Dataset items:

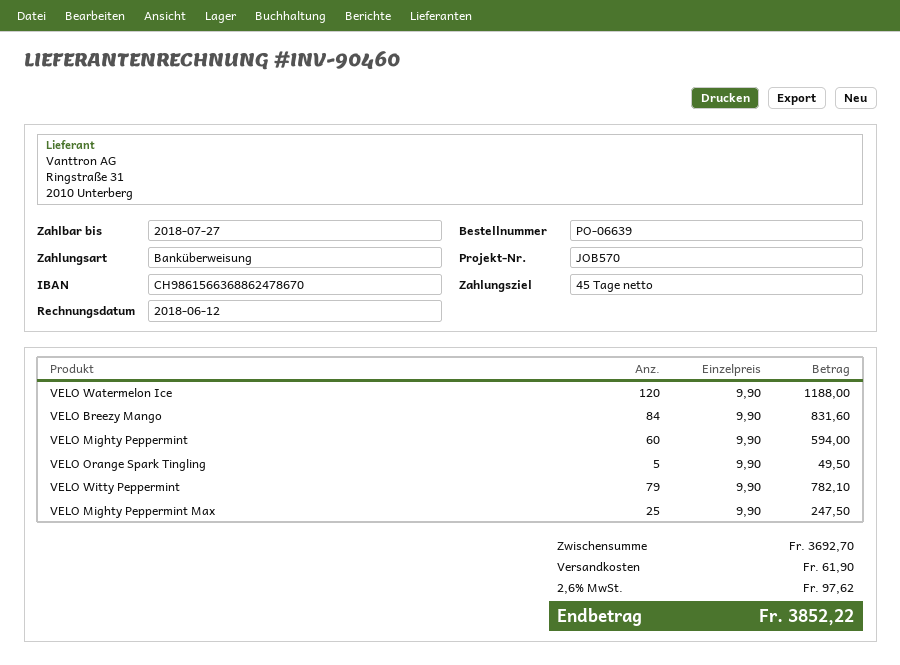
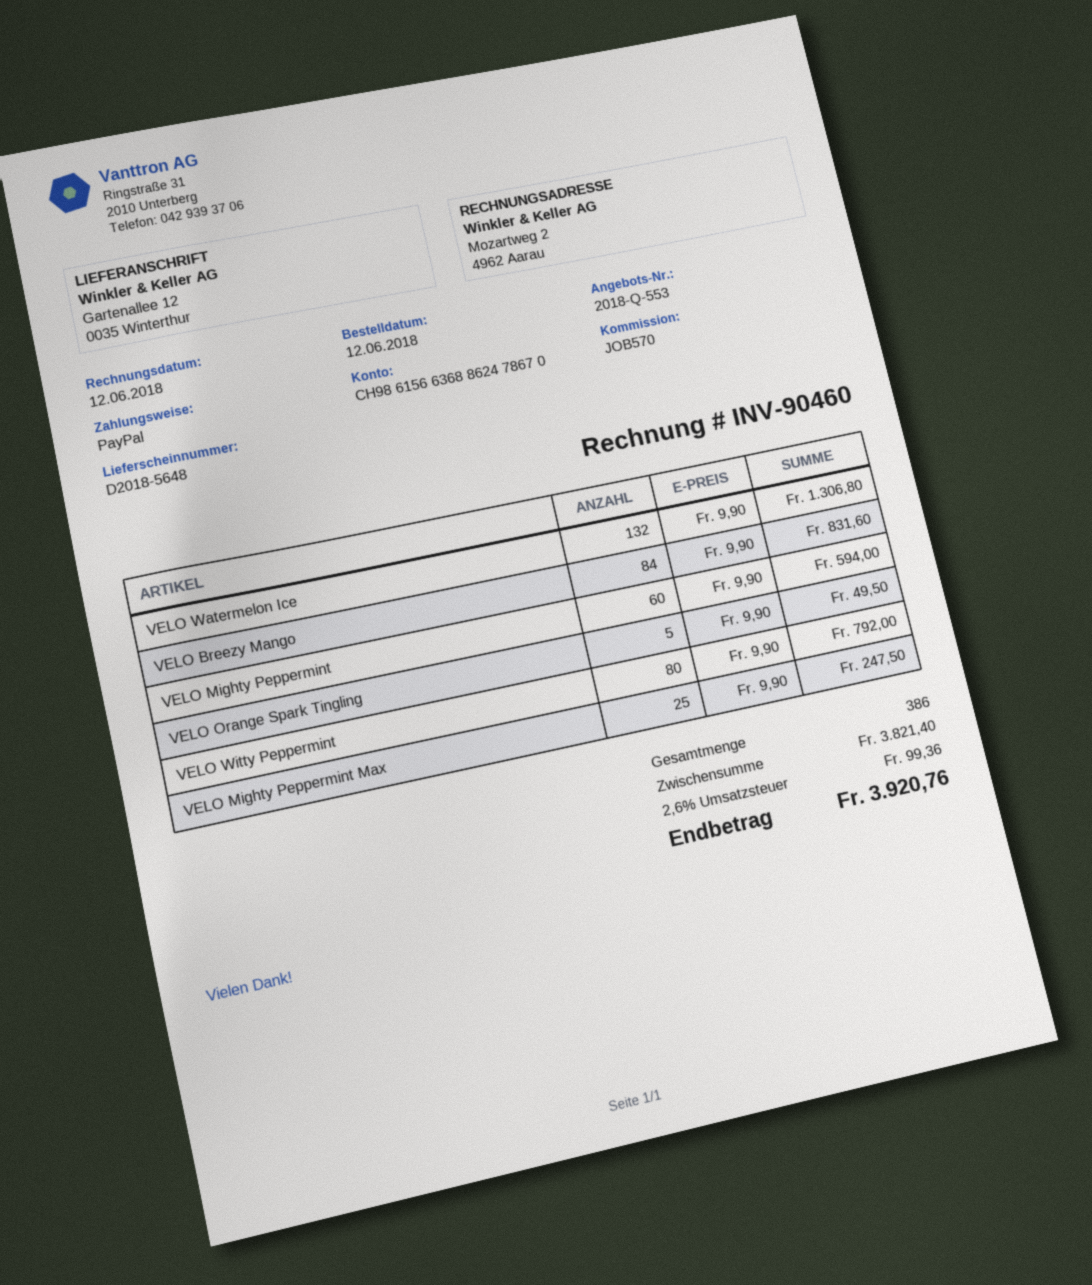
payment method: bank transfer -> PayPal
VELO Watermelon Ice: 120 x 9.90 = 1188.00 -> 132 x 9.90 = 1306.80
VELO Witty Peppermint: 79 x 9.90 = 782.10 -> 80 x 9.90 = 792.00
subtotal: 3692.70 -> 3821.40
shipping: 61.90 -> none
tax: 2.6% = 97.62 -> 2.6% = 99.36
total: 3852.22 -> 3920.76

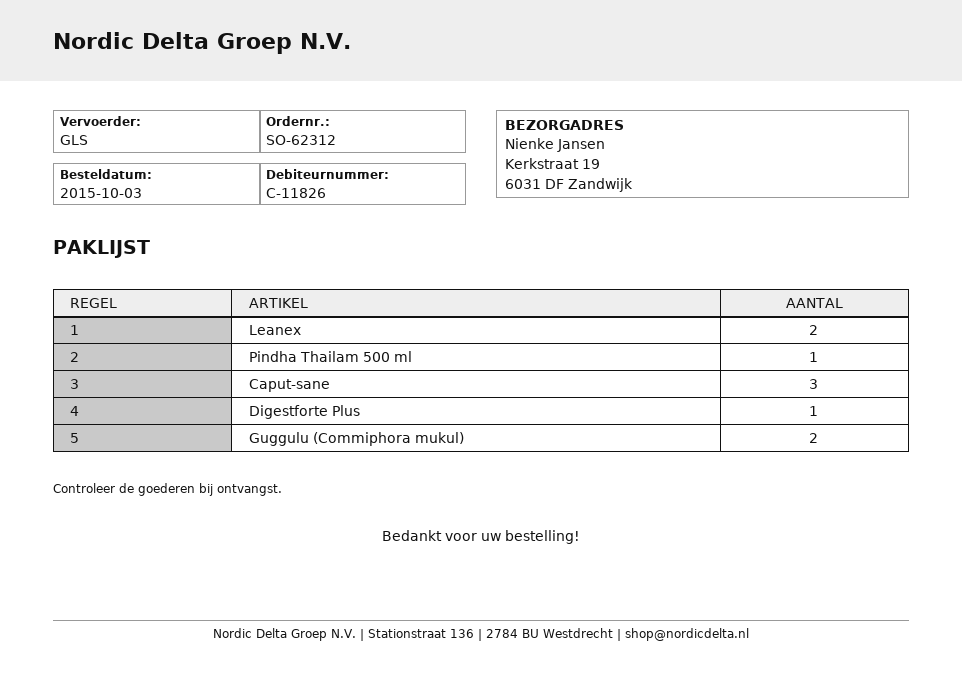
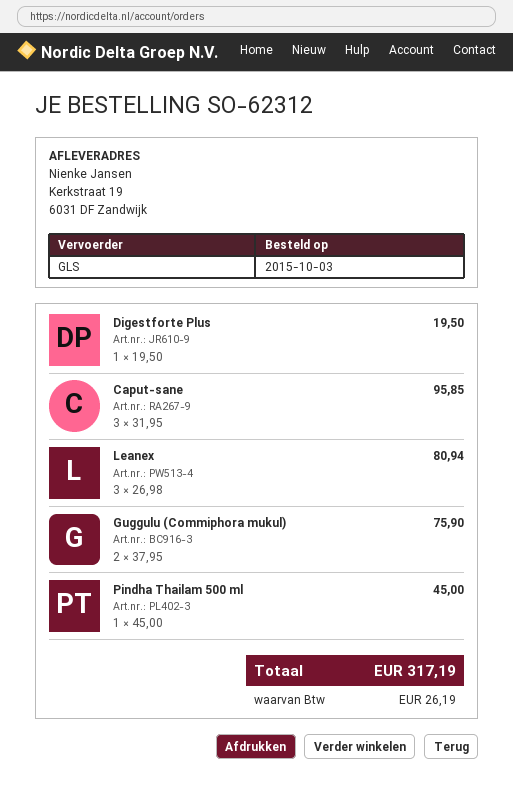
Leanex: 2 -> 3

### YOUR GOAL
Every line above should be returned word for word, with the pictures left behind.

### ANSWER
payment method: bank transfer -> PayPal
VELO Watermelon Ice: 120 x 9.90 = 1188.00 -> 132 x 9.90 = 1306.80
VELO Witty Peppermint: 79 x 9.90 = 782.10 -> 80 x 9.90 = 792.00
subtotal: 3692.70 -> 3821.40
shipping: 61.90 -> none
tax: 2.6% = 97.62 -> 2.6% = 99.36
total: 3852.22 -> 3920.76

Leanex: 2 -> 3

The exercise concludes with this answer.